OPINION TEXT STARTS HERE

Anthony P. Alden, Bruce E. Van Dalsem, Harold A. Barza, Quinn Emanuel Urquhart and Sullivan LLP, Jaime W. Marquart, Baker Marquart LLP, Los Angeles, CA, Eric C. Kirsch, Robert Allen Cohen, Dechert LLP, New York, NY, for Plaintiff.John A O'Malley, Stephanie Anne Stroup, Fulbright and Jaworski LLP, Carl L. Grumer, Donald R. Brown, Manatt Phelps and Phillips LLP, Los Angeles, CA, Carmine D. Boccuzzi, Jonathan I. Blackman, Sara A. Sanchez, Cleary Gottlieb Steen & Hamilton LLP, New York, NY, for Defendants.

ORDER DENYING PLAINTIFF'S EX PARTE APPLICATION FOR TEMPORARY PROTECTIVE ORDER, TEMPORARY RESTRAINING ORDER, AND ORDER TO SHOW CAUSE [Docket No. 2]

S. JAMES OTERO, District Judge.

This matter is before the Court on Plaintiff NML Capital, Ltd.'s (Plaintiff) Ex Parte Application for Temporary Protective Order, Temporary Restraining Order, and Order to Show Cause (“Application”), filed on April 25, 2011. (Docket No. 2.) Defendants Republic of Argentina (Argentina) and Spaceport Systems International, L.P. (Spaceport) (collectively, Defendants) submitted Oppositions to Plaintiff's Application on May 2, 2011, and May 5, 2011, respectively. Plaintiff filed Replies to Defendants' Oppositions on May 2, 2011, and May 6, 2011.1 The United States lodged a Statement in opposition to Plaintiff's Application as an interested party. The Court granted permission for Plaintiff to file a Response to the United States' Statement. The Court found this matter suitable for disposition without oral argument. See Fed.R.Civ.P. 78(b). For the following reasons, Plaintiff's Application is DENIED.

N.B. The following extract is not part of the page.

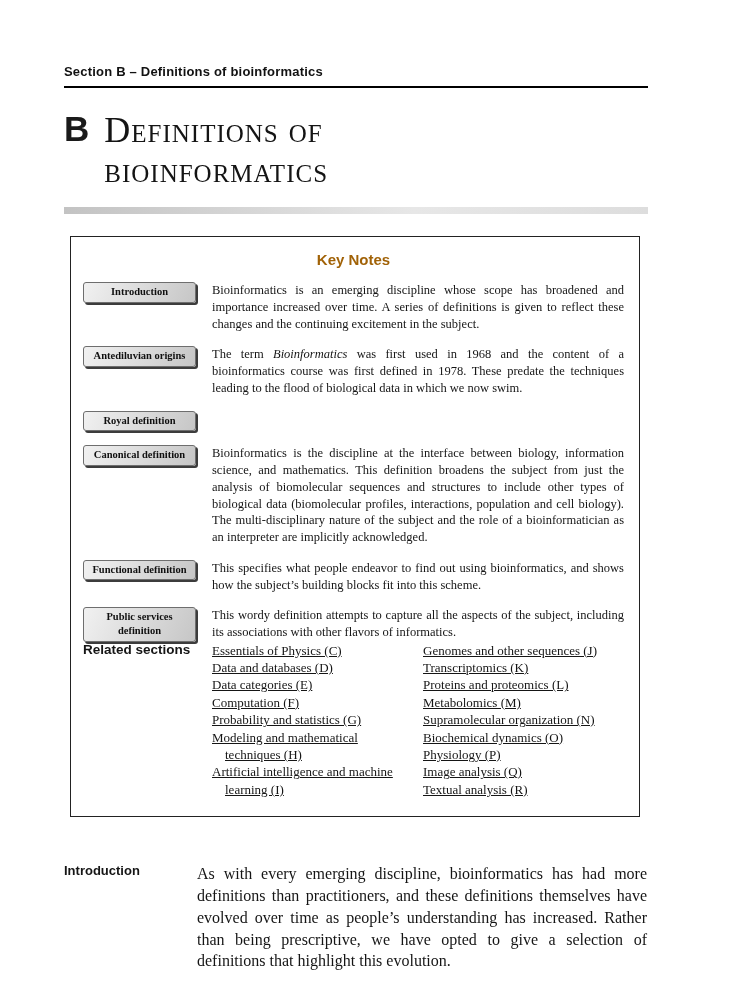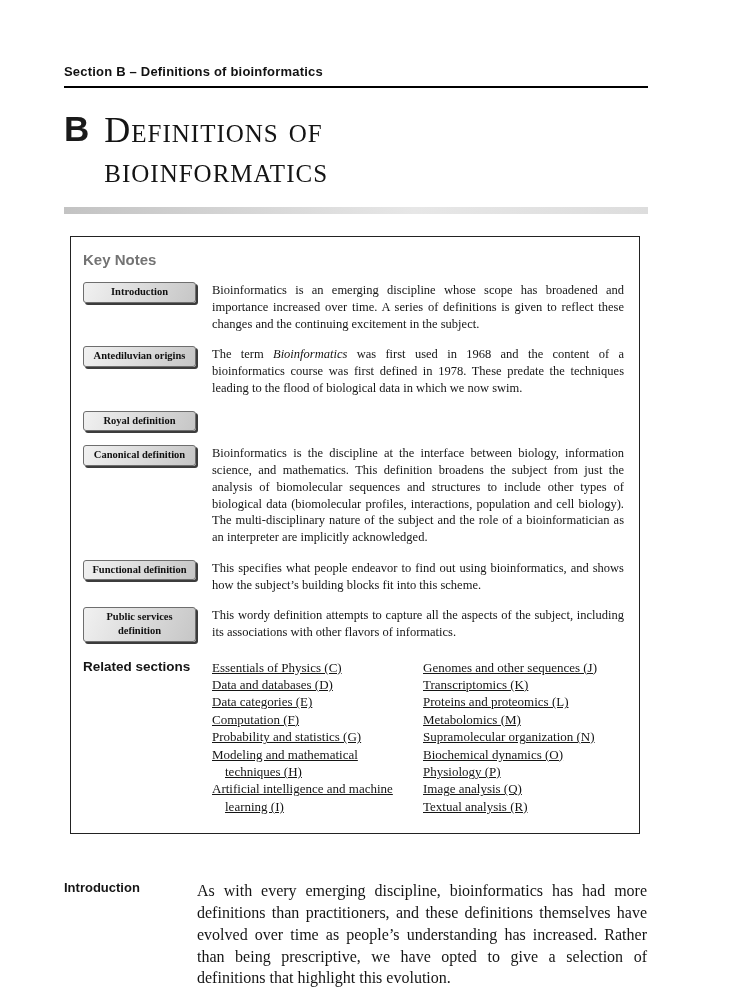"Key Notes" .kn-heading { color: #737373 -> #a16207; text-align: none -> center }
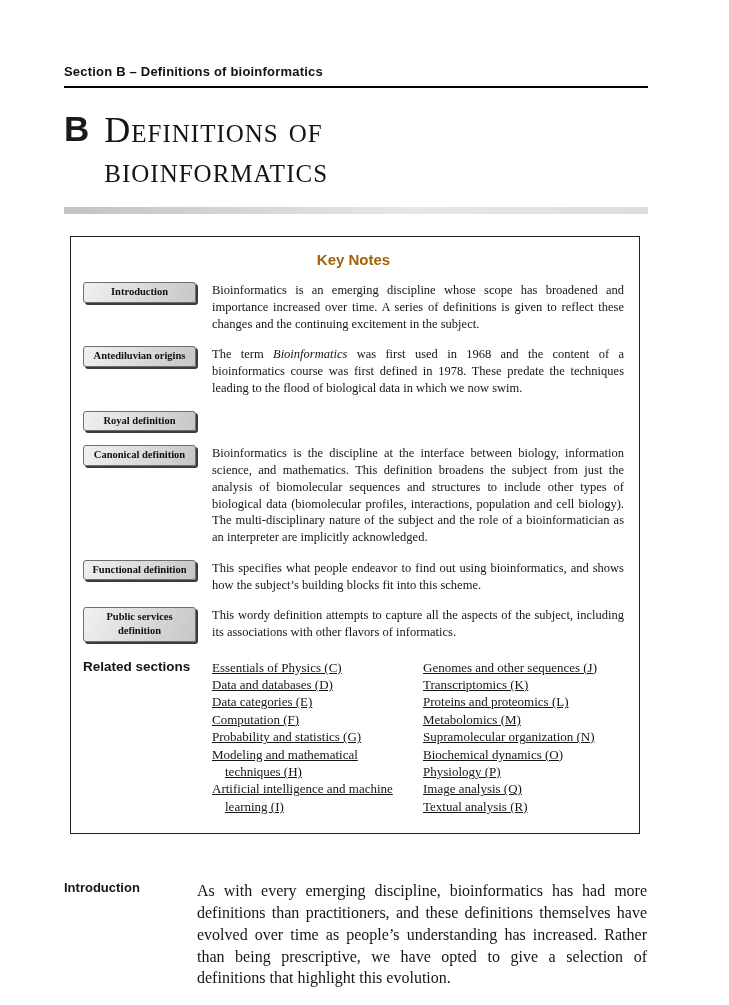"Related sections" .related-row { margin-top: 17px -> none }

I. FACTUAL AND PROCEDURAL BACKGROUND

In the parties' colorful words, this suit is between “an offshore ‘vulture’ hedge fund” and a “scofflaw,” “serial debt defaulter.” (Appl. 2:16, 17:11; Argentina's Opp'n 1:13.) The parties do not dispute most of the facts of the instant action. Plaintiff is a limited liability corporation organized under Cayman Islands law and headquartered in the Cayman Islands. (Compl. ¶ 2.) Defendant Spaceport is a limited partnership organized under Delaware law and with a principal place of business in Lompoc, California. ( Id. ¶ 3.) Defendant Argentina is a foreign state. ( Id. ¶ 4.)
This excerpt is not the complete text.